6. En second lieu, tout d’abord, la société requérante ne produit aucun élément relatif aux démarches accomplies pour proposer à un preneur le logement situé 321 rue Emmanuel Chabrier. Par ailleurs, elle n’explique pas les raisons qui ont justifié d’une part, que les logements situés 110 rue Vincent Scotto, 56 place Jean Jaurès, 13 place des Terres Blanches, 97 rue du Mail, 88 rue Jean Vilar, 100 rue du Docteur A et 34 et 57 rue Jules Raimu ne soient proposés pour la première fois à un preneur qu’entre plus d’un mois et près de cinq mois après la date de début de leur vacance, et d’autre part, qu’un délai allant d’un peu plus d’un mois à près de quatre mois se soit écoulé entre deux propositions pour les logements situés 5 et 13 place des Terres Blanches et 34 rue Jules Raimu. Enfin, s’agissant des logements situés 131 et 179 rue du Docteur A, 1 rue Albert Frappin, et 64 allée du Bois Gervais, s’ils ont pu faire l’objet d’une première proposition à un preneur entre le jour même du début de la vacance et à peine vingt-trois jours après la date de début de cette dernière, aucune explication n’est donnée par la société requérante au fait qu’un délai allant d’un peu plus d’un mois à plus de deux mois se soit écoulé entre deux propositions et que les preneurs ne soient entrés dans les lieux qu’entre un mois et un mois et demi après que le logement leur ait été attribué. Eu égard à ces circonstances, alors que s’agissant du dernier logement situé 46 rue des Platanes, un délai d’un mois et demi s’est écoulé entre son attribution à un preneur le 12 décembre 2019 et la fin de la vacance le 26 janvier 2020, sans précision apportée sur la date à laquelle elle a eu connaissance de la vacance des logements et sans qu’il ne soit ni établi, ni même allégué que les travaux effectués justifieraient les délais mentionnés, la société requérante ne peut pas être regardée comme ayant accompli toutes les diligences nécessaires afin de réduire la durée de vacance des logements considérés.
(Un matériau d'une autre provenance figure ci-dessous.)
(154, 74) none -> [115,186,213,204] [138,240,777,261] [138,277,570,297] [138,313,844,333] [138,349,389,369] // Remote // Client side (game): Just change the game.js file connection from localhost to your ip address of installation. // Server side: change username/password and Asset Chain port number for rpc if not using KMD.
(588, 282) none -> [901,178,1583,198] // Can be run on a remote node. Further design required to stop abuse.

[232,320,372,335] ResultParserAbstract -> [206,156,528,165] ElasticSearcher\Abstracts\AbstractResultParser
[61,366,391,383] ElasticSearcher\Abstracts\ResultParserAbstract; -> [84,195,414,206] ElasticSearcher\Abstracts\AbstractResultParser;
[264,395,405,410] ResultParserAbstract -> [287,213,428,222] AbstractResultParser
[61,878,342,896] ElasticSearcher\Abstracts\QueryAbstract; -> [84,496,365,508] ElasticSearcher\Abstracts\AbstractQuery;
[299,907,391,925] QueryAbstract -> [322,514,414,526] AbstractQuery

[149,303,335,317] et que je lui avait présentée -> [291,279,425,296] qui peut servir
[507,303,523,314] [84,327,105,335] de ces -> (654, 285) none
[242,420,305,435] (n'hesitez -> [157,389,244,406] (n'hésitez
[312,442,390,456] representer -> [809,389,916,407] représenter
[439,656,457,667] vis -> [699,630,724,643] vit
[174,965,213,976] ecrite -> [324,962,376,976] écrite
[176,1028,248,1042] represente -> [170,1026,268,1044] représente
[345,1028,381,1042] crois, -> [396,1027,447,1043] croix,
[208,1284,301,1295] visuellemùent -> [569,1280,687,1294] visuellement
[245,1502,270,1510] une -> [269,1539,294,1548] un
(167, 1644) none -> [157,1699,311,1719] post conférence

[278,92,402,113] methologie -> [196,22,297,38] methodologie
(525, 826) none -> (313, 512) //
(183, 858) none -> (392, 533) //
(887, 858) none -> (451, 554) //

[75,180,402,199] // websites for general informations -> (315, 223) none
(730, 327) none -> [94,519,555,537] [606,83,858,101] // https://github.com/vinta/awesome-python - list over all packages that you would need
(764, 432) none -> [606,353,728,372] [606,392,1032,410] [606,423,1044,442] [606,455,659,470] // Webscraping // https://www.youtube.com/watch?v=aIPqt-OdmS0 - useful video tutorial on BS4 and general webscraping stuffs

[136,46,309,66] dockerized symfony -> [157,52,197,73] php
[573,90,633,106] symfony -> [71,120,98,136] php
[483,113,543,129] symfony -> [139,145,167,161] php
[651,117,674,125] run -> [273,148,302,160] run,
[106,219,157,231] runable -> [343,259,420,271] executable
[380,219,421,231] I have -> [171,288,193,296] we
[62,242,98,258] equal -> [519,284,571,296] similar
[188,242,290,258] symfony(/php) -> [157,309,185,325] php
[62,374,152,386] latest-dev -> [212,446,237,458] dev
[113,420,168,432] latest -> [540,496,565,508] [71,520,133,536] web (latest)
7. Il résulte de ce qui précède que la société requérante, alors même que les logements étaient en état d’être loués et que les loyers pratiqués sont inférieurs à ceux du marché, n’établit pas que leur vacance serait indépendante de sa volonté au sens des dispositions de l’article 1389 du code général des impôts. Dès lors, ses conclusions tendant à la réduction des cotisations de taxe foncière sur les propriétés bâties auxquelles elle a été assujettie au titre de l’année 2020 doivent être rejetées ainsi que, par voie de conséquence, ses conclusions présentées sur le fondement de l’article L. 761-1 du code de justice administrative.
D E C I D E :
Article 1er : La requête présentée par la SA d’HLM Valloire Habitat est rejetée.
Article 2 : Le présent jugement sera notifié à la société anonyme d’habitations à loyer modéré Valloire Habitat et à la directrice régionale des finances publiques du Centre-Val de Loire et du département du Loiret.
Rendu public par mise à disposition au greffe le 28 février 2025.
Le magistrat désigné,
Stéphane B
La greffière,
Isabelle METEAU
La République mande et ordonne à la ministre chargée des comptes publics en ce qui la concerne ou à tous commissaires de justice à ce requis en ce qui concerne les voies de droit commun contre les parties privées, de pourvoir à l’exécution de la présente décision.